Lorsque vint l'après-midi, je rejoignis la patrouille, que je menais. On longea les frontières, surveillant nos ennemis. Dans ce monde, dans ces forêts, dans ces territoires, nous étions physiquement, les plus faibles et démunis. Même les plus gros, et les plus musclés d'entre nous ne pouvaient pas grand chose contre un renard, un loup, ou même un chien. Même petit. Cependant, nous étions les plus agiles, et nous passions facilement entre les pattes des plus grands. Malgré tout, nous ne nous laissions pas voir comme les plus faibles, on se battait, sans craindre nos ennemis.
A la fin de l'après-midi, on rentra au camp. Mais, je le quittai à nouveau après avoir fait un petit tour du camp. J'avais vérifié que chacun allait bien, que tout c'était bien passé dans le courant de la journée. Je sortais alors de notre petit camp, et je filai doucement entre les arbres, les oreilles droites, la queue haute, les poils dans le vent, la truffe aux alertes. Je restai prudente malgré tout. Nous n'étions jamais à l'abri d'une mauvaise rencontre.
Mes pensées étaient bien loin, et je m'arrêtai alors devant ce vieil arbre, appelé "L'arbre de Vie". Malgré son allure peu fière, à moitié déraciné, je le trouvais plus que magnifique, et il représentait beaucoup.

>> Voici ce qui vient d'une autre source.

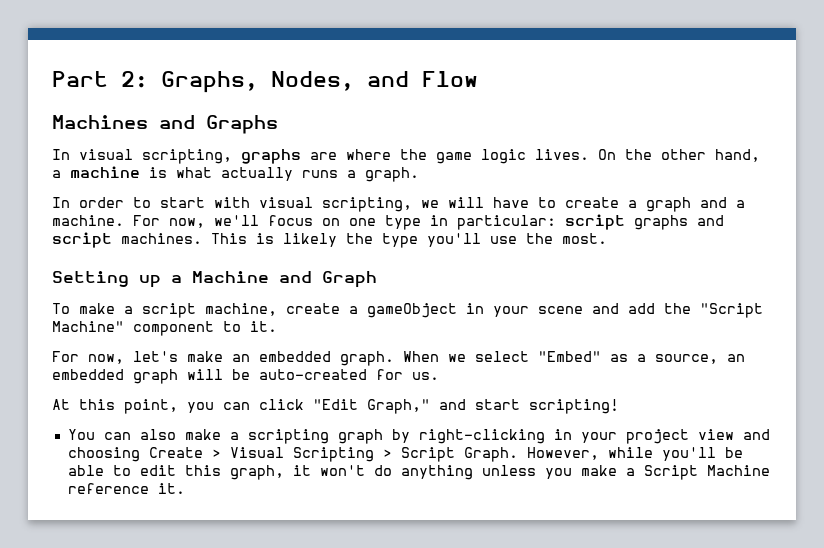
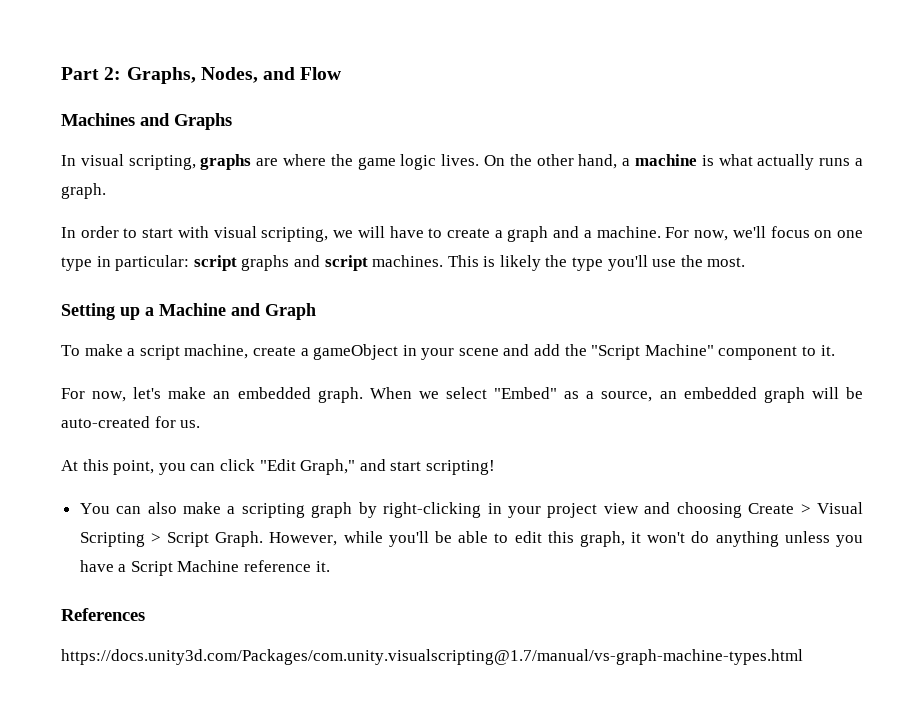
- However, while you'll be able to edit this graph, it won't do anything unless you make a Script Machine reference it.
+ However, while you'll be able to edit this graph, it won't do anything unless you have a Script Machine reference it.
+ References
+ https://docs.unity3d.com/Packages/com.unity.visualscripting@1.7/manual/vs-graph-machine-types.html

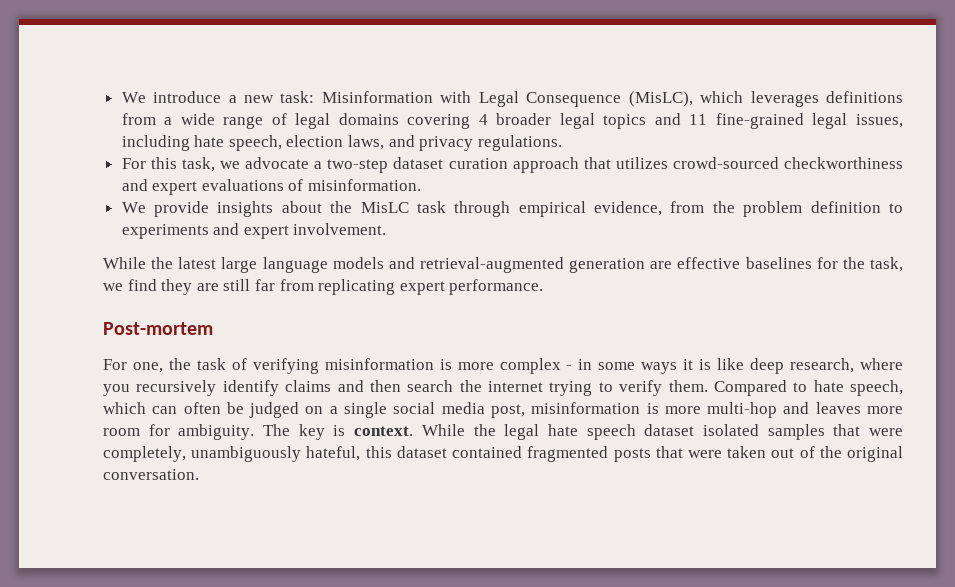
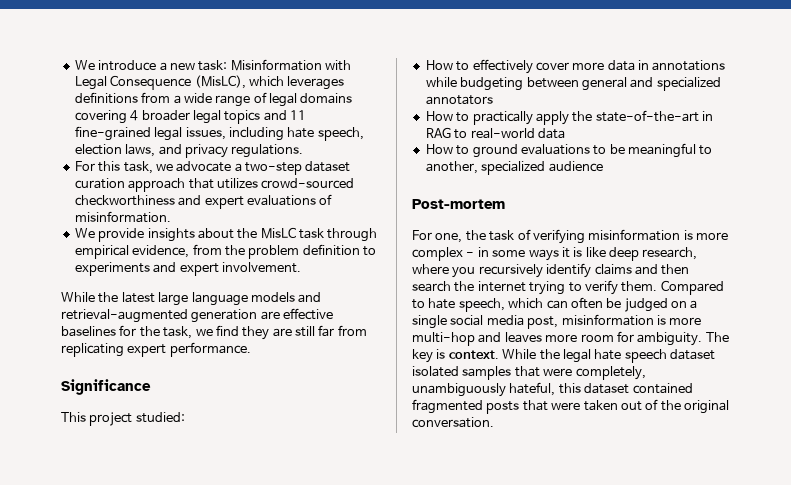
+ Significance
+ This project studied:
+ How to effectively cover more data in annotations while budgeting between general and specialized annotators
+ How to practically apply the state-of-the-art in RAG to real-world data
+ How to ground evaluations to be meaningful to another, specialized audience

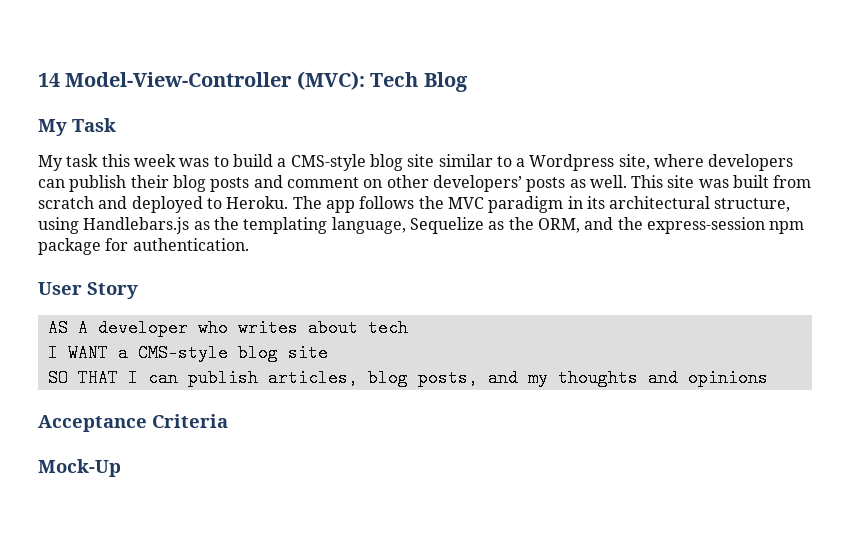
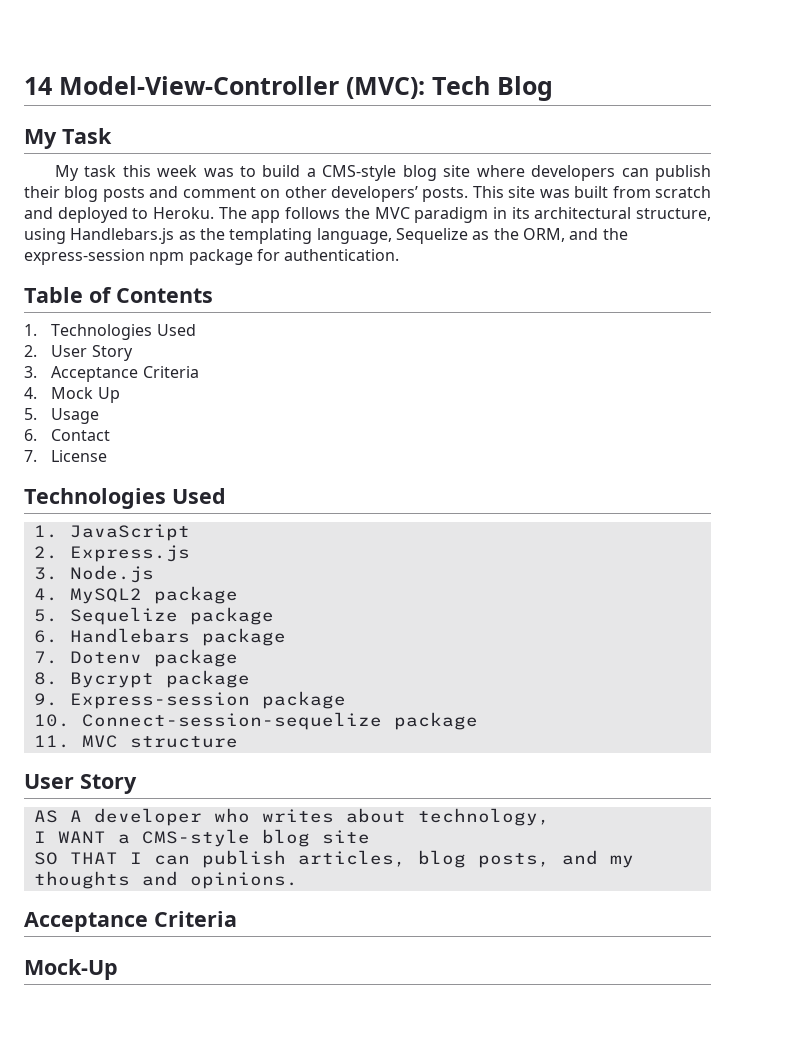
- My task this week was to build a CMS-style blog site similar to a Wordpress site, where developers can publish their blog posts and comment on other developers’ posts as well.
+ My task this week was to build a CMS-style blog site where developers can publish their blog posts and comment on other developers’ posts.
+ Table of Contents
+ 1. Technologies Used
+ 2. User Story
+ 3. Acceptance Criteria
+ 4. Mock Up
+ 5. Usage
+ 6. Contact
+ 7. License
+ Technologies Used
+ 1. JavaScript
+ 2. Express.js
+ 3. Node.js
+ 4. MySQL2 package
+ 5. Sequelize package
+ 6. Handlebars package
+ 7. Dotenv package
+ 8. Bycrypt package
+ 9. Express-session package
+ 10. Connect-session-sequelize package
+ 11. MVC structure
- AS A developer who writes about tech
+ AS A developer who writes about technology,
- SO THAT I can publish articles, blog posts, and my thoughts and opinions
+ SO THAT I can publish articles, blog posts, and my thoughts and opinions.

Il me donnait toujours confiance en moi. Je m'y assis, le contemplant, pensive. Je me fis une toilette rapide. Le soleil déclinait doucement en arrière plan. Une légère brise caressait mon pelage, et mes yeux bleus restaient fixés sur les magnifiques feuilles vertes de cet arbre se dressant fièrement devant moi.

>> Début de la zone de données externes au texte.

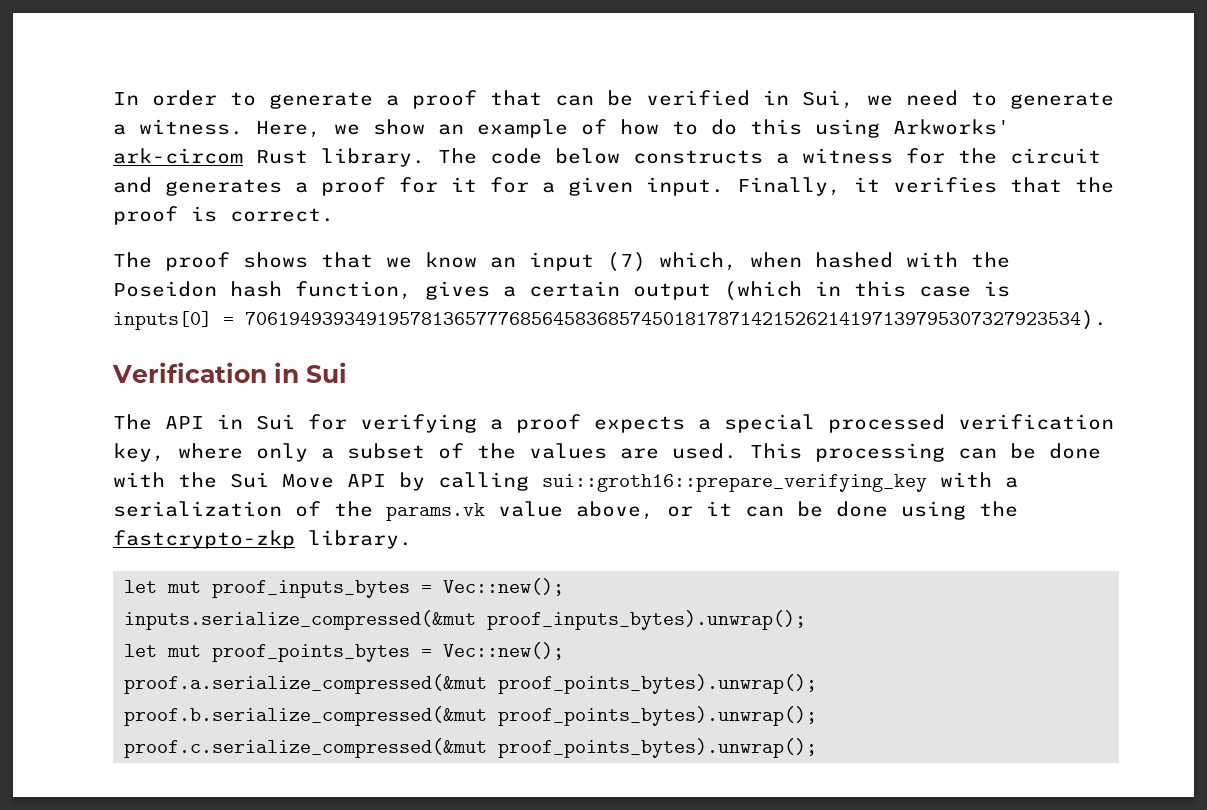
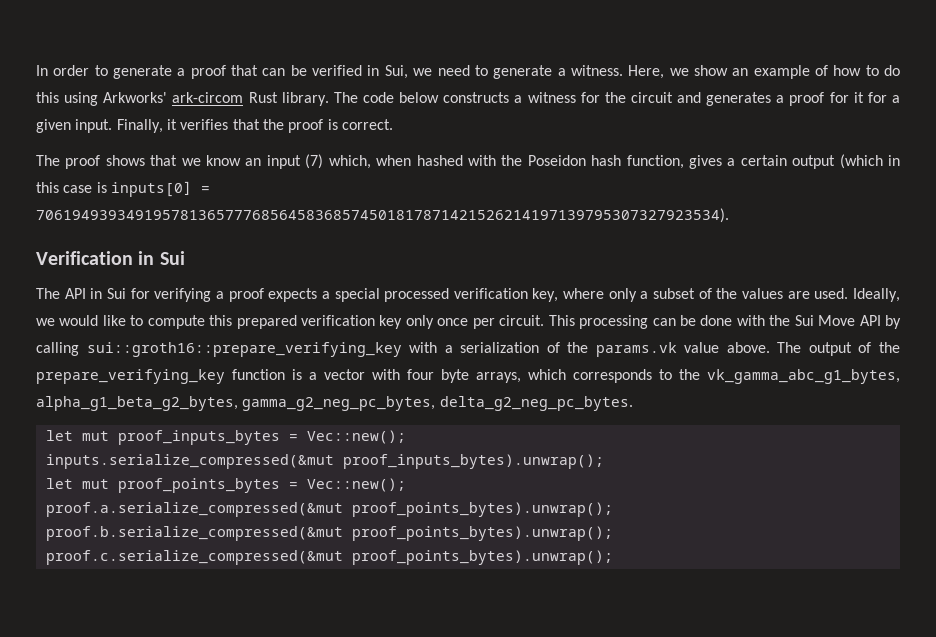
+ Ideally, we would like to compute this prepared verification key only once per circuit.
- This processing can be done with the Sui Move API by calling sui::groth16::prepare_verifying_key with a serialization of the params.vk value above, or it can be done using the fastcrypto-zkp library.
+ This processing can be done with the Sui Move API by calling sui::groth16::prepare_verifying_key with a serialization of the params.vk value above. The output of the prepare_verifying_key function is a vector with four byte arrays, which corresponds to the vk_gamma_abc_g1_bytes, alpha_g1_beta_g2_bytes, gamma_g2_neg_pc_bytes, delta_g2_neg_pc_bytes.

Soudainement, je tournai la tête. Je n'avais pas remarqué l'odeur d'un autre chat non-loin de moi. Je mis quelques secondes à le repérer, et je demandai d'une voix sage, douce, calme, et basse :
"Qui est-ce ? Cœur du Volcan, c'est toi ?"
Je n'étais pas inquiète, je n'avais pas peur. C'était une odeur familière. Même si je m'étais trompée, c'était quelqu'un du Clan, je n'avais rien à craindre. A moins d'une belle feinte, et d'une belle ruse. Mais, je n'y songeai pas un seul instant ...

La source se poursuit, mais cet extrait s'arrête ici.